• _Web page edit records_
-- Opening Marker --

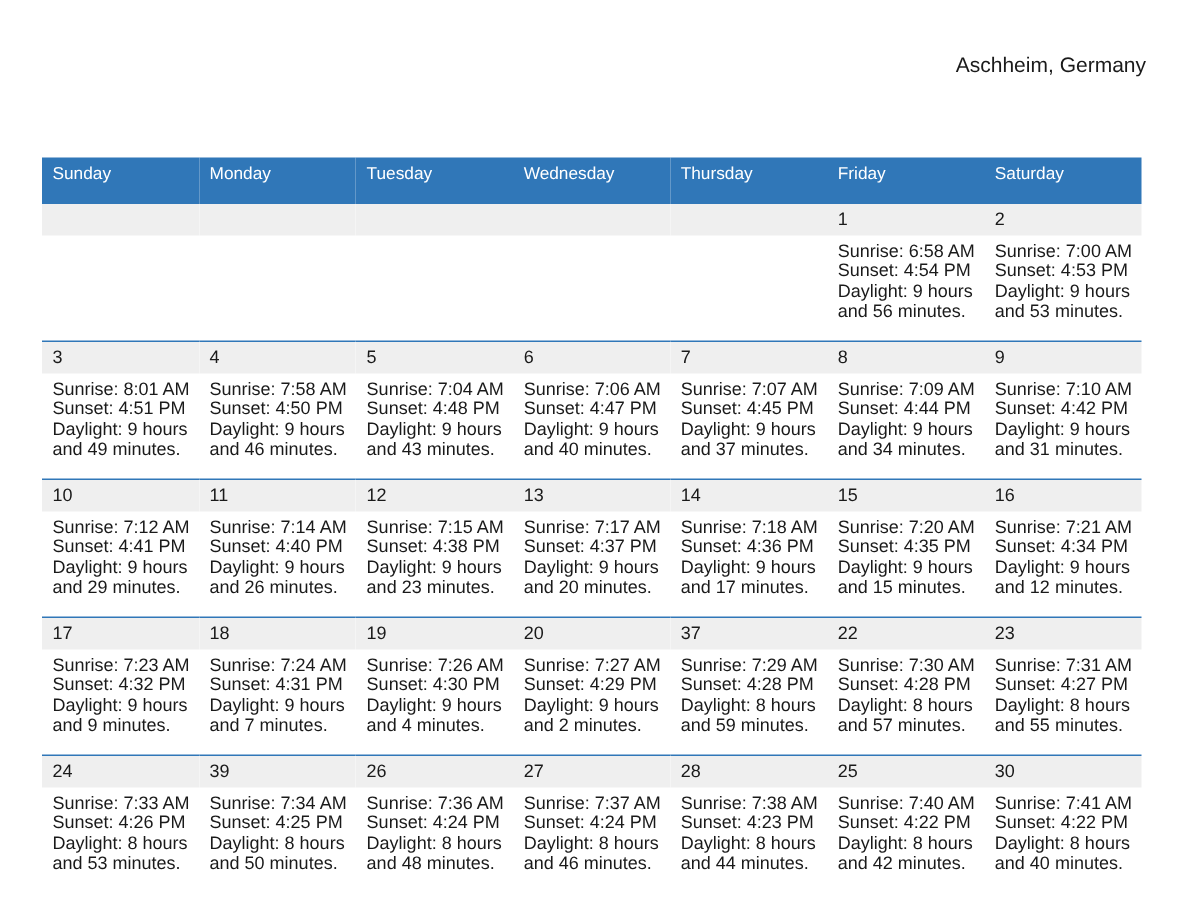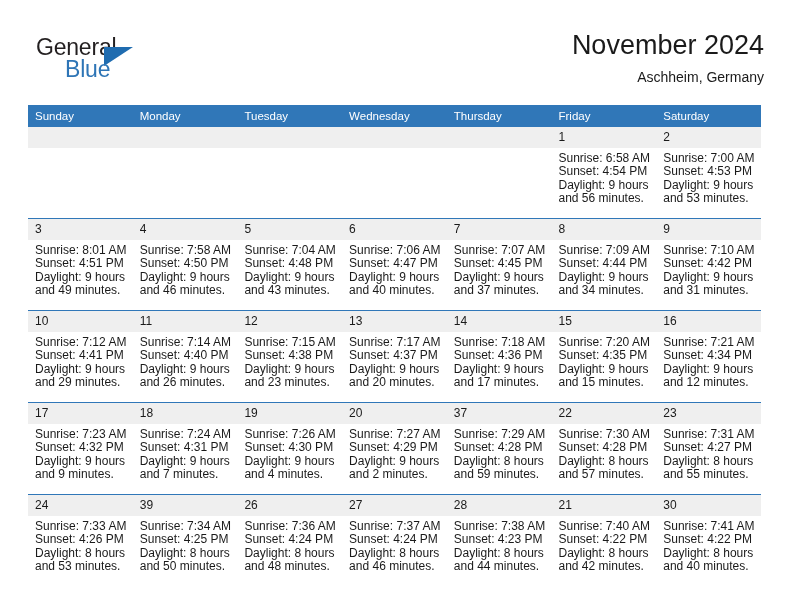--- a/index.html
+++ b/index.html
@@ -97,21 +97,21 @@
     border-collapse: collapse;
     table-layout: fixed;
   }
 
   .weekday-row th {
     background: #3077b8;
     color: #ffffff;
     font-size: 11.5px;
     font-weight: normal;
     text-align: left;
-    padding: 5px 0 5px 7px;
+    padding: 5px 0 14px 7px;
     height: 10px;
     line-height: 12px;
     border: none;
   }
 
   .week-row td {
     vertical-align: top;
     padding: 0;
     border: none;
     border-top: 1.5px solid #3077b8;
@@ -145,28 +145,22 @@
     white-space: nowrap;
   }
 </style>
 </head>
 <body>
 
 <div class="page">
 
   <div class="header">
 
-    <div class="brand">
-      <span class="brand-general">General</span>
-      <span class="brand-flag"></span>
-      <span class="brand-blue">Blue</span>
-    </div>
 
     <div class="title-block">
-      <div class="cal-title">November 2024</div>
       <div class="cal-location">Aschheim, Germany</div>
     </div>
 
   </div>
 
   <table class="calendar">
     <thead>
       <tr class="weekday-row">
         <th>Sunday</th>
         <th>Monday</th>
@@ -483,21 +477,21 @@
         <td>
           <div class="daynum">28</div>
           <div class="daybody">
             <div>Sunrise: 7:38 AM</div>
             <div>Sunset: 4:23 PM</div>
             <div>Daylight: 8 hours</div>
             <div>and 44 minutes.</div>
           </div>
         </td>
         <td>
-          <div class="daynum">21</div>
+          <div class="daynum">25</div>
           <div class="daybody">
             <div>Sunrise: 7:40 AM</div>
             <div>Sunset: 4:22 PM</div>
             <div>Daylight: 8 hours</div>
             <div>and 42 minutes.</div>
           </div>
         </td>
         <td>
           <div class="daynum">30</div>
           <div class="daybody">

-- Closing Marker --

• _Brief_
Output all of the data above exactly; no pictures should appear.

• _Written solution_
--- a/index.html
+++ b/index.html
@@ -97,21 +97,21 @@
     border-collapse: collapse;
     table-layout: fixed;
   }
 
   .weekday-row th {
     background: #3077b8;
     color: #ffffff;
     font-size: 11.5px;
     font-weight: normal;
     text-align: left;
-    padding: 5px 0 5px 7px;
+    padding: 5px 0 14px 7px;
     height: 10px;
     line-height: 12px;
     border: none;
   }
 
   .week-row td {
     vertical-align: top;
     padding: 0;
     border: none;
     border-top: 1.5px solid #3077b8;
@@ -145,28 +145,22 @@
     white-space: nowrap;
   }
 </style>
 </head>
 <body>
 
 <div class="page">
 
   <div class="header">
 
-    <div class="brand">
-      <span class="brand-general">General</span>
-      <span class="brand-flag"></span>
-      <span class="brand-blue">Blue</span>
-    </div>
 
     <div class="title-block">
-      <div class="cal-title">November 2024</div>
       <div class="cal-location">Aschheim, Germany</div>
     </div>
 
   </div>
 
   <table class="calendar">
     <thead>
       <tr class="weekday-row">
         <th>Sunday</th>
         <th>Monday</th>
@@ -483,21 +477,21 @@
         <td>
           <div class="daynum">28</div>
           <div class="daybody">
             <div>Sunrise: 7:38 AM</div>
             <div>Sunset: 4:23 PM</div>
             <div>Daylight: 8 hours</div>
             <div>and 44 minutes.</div>
           </div>
         </td>
         <td>
-          <div class="daynum">21</div>
+          <div class="daynum">25</div>
           <div class="daybody">
             <div>Sunrise: 7:40 AM</div>
             <div>Sunset: 4:22 PM</div>
             <div>Daylight: 8 hours</div>
             <div>and 42 minutes.</div>
           </div>
         </td>
         <td>
           <div class="daynum">30</div>
           <div class="daybody">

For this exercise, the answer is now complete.